WHAT IS EXPECTED:
Check each line of the entries below for the word "decoration", and copy the lines that have it.

——

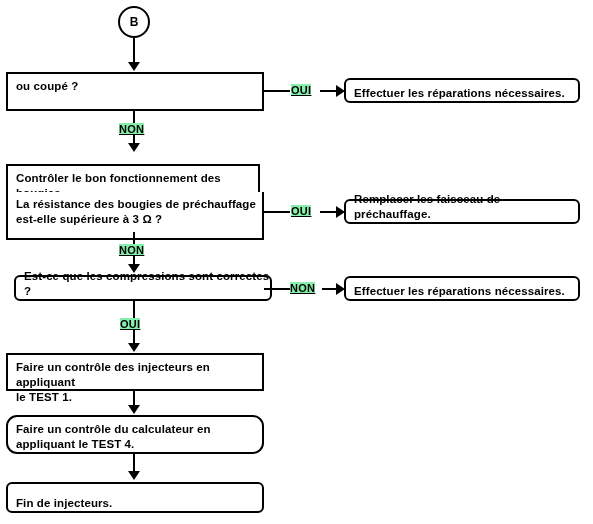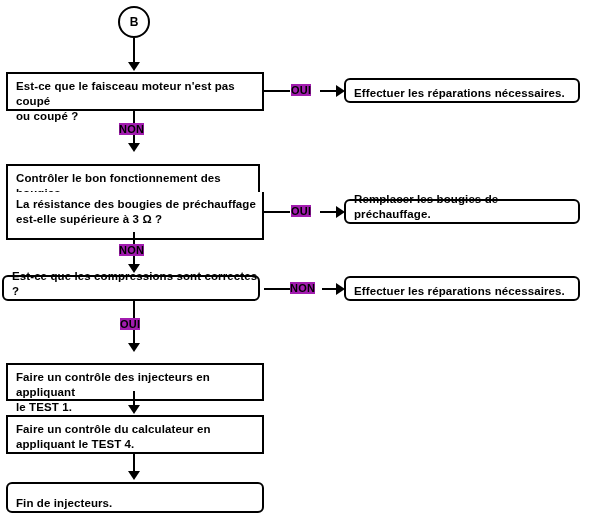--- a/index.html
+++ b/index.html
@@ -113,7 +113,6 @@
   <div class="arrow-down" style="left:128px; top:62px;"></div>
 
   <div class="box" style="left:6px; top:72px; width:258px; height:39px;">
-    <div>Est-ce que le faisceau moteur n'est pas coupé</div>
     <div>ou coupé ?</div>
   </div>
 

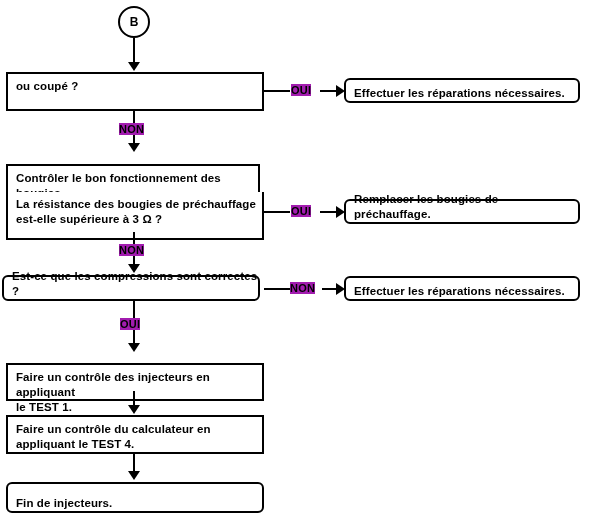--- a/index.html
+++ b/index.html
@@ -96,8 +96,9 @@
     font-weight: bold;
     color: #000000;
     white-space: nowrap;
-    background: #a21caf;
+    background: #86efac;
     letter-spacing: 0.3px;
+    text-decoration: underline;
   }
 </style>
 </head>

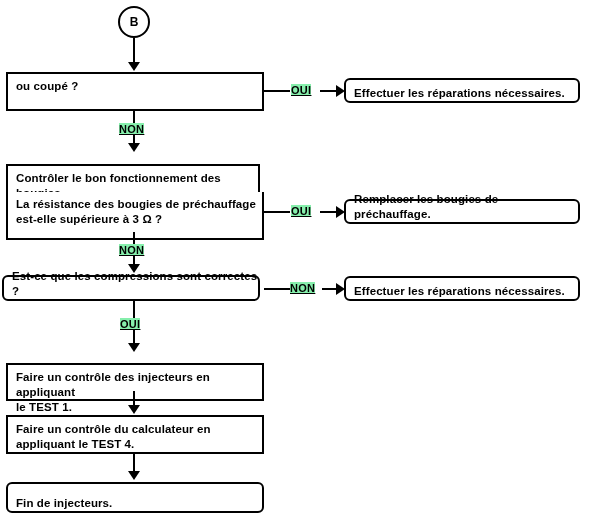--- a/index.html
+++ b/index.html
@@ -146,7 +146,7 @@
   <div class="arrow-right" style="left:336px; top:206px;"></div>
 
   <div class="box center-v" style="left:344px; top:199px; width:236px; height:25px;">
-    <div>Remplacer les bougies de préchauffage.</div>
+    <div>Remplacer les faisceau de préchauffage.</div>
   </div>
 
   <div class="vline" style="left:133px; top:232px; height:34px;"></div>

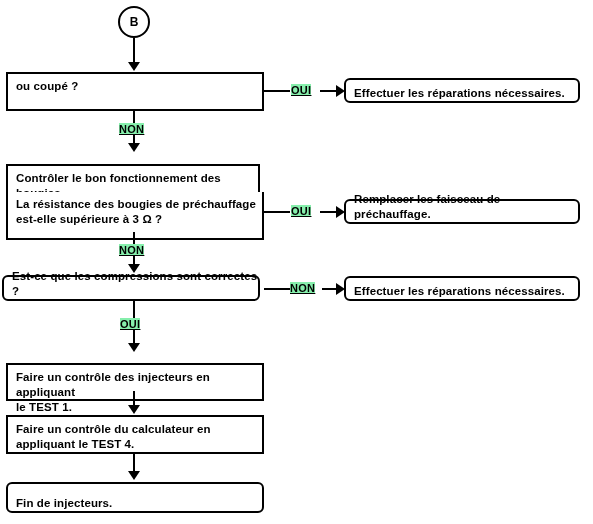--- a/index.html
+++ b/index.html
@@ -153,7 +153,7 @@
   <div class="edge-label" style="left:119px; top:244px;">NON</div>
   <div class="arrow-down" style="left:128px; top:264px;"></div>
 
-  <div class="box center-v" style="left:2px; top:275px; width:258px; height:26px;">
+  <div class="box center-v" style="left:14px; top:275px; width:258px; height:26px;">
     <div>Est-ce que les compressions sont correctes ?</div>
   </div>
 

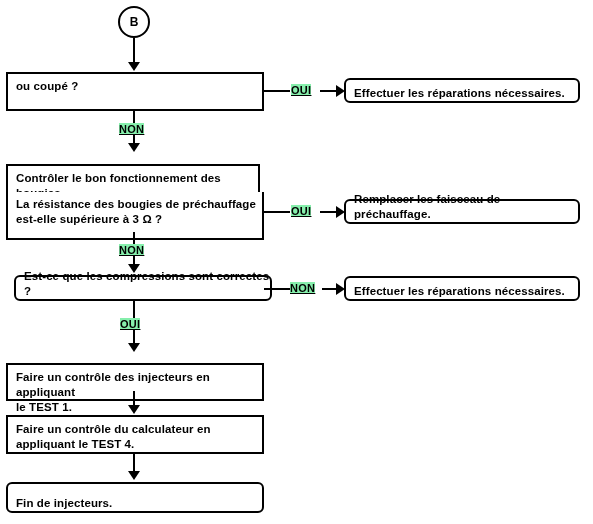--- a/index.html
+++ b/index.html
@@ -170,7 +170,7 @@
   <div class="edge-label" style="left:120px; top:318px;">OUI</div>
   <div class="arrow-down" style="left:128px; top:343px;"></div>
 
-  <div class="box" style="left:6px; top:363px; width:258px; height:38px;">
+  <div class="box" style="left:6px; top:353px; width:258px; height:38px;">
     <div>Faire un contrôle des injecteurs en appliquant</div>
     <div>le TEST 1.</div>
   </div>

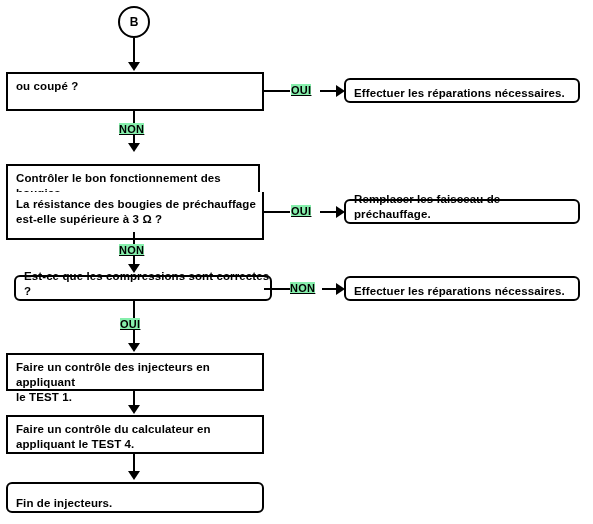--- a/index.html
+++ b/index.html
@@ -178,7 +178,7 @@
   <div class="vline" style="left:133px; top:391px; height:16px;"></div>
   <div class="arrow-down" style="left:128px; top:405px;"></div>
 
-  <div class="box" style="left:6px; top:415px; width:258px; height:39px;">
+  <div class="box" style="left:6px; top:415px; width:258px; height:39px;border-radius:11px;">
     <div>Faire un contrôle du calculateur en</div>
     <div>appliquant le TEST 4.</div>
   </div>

——

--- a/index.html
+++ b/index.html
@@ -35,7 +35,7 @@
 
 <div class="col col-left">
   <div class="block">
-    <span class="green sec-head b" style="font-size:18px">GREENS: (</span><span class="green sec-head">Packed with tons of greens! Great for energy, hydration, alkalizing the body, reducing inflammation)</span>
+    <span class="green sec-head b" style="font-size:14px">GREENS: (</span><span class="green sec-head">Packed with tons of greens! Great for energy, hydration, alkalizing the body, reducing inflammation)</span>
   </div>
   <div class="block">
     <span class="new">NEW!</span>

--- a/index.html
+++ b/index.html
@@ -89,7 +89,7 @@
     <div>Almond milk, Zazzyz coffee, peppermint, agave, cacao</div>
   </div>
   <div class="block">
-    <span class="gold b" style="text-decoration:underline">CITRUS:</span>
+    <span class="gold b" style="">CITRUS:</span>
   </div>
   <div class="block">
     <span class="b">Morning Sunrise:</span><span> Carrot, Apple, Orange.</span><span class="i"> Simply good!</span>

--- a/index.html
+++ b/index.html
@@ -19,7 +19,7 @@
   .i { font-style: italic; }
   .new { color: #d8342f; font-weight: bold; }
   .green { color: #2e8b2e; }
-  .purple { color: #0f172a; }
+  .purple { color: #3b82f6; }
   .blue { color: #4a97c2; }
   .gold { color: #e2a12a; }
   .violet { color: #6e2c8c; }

——

RESPONSE FOR THIS EXERCISE:
+    text-decoration: underline;
-    <span class="gold b" style="text-decoration:underline">CITRUS:</span>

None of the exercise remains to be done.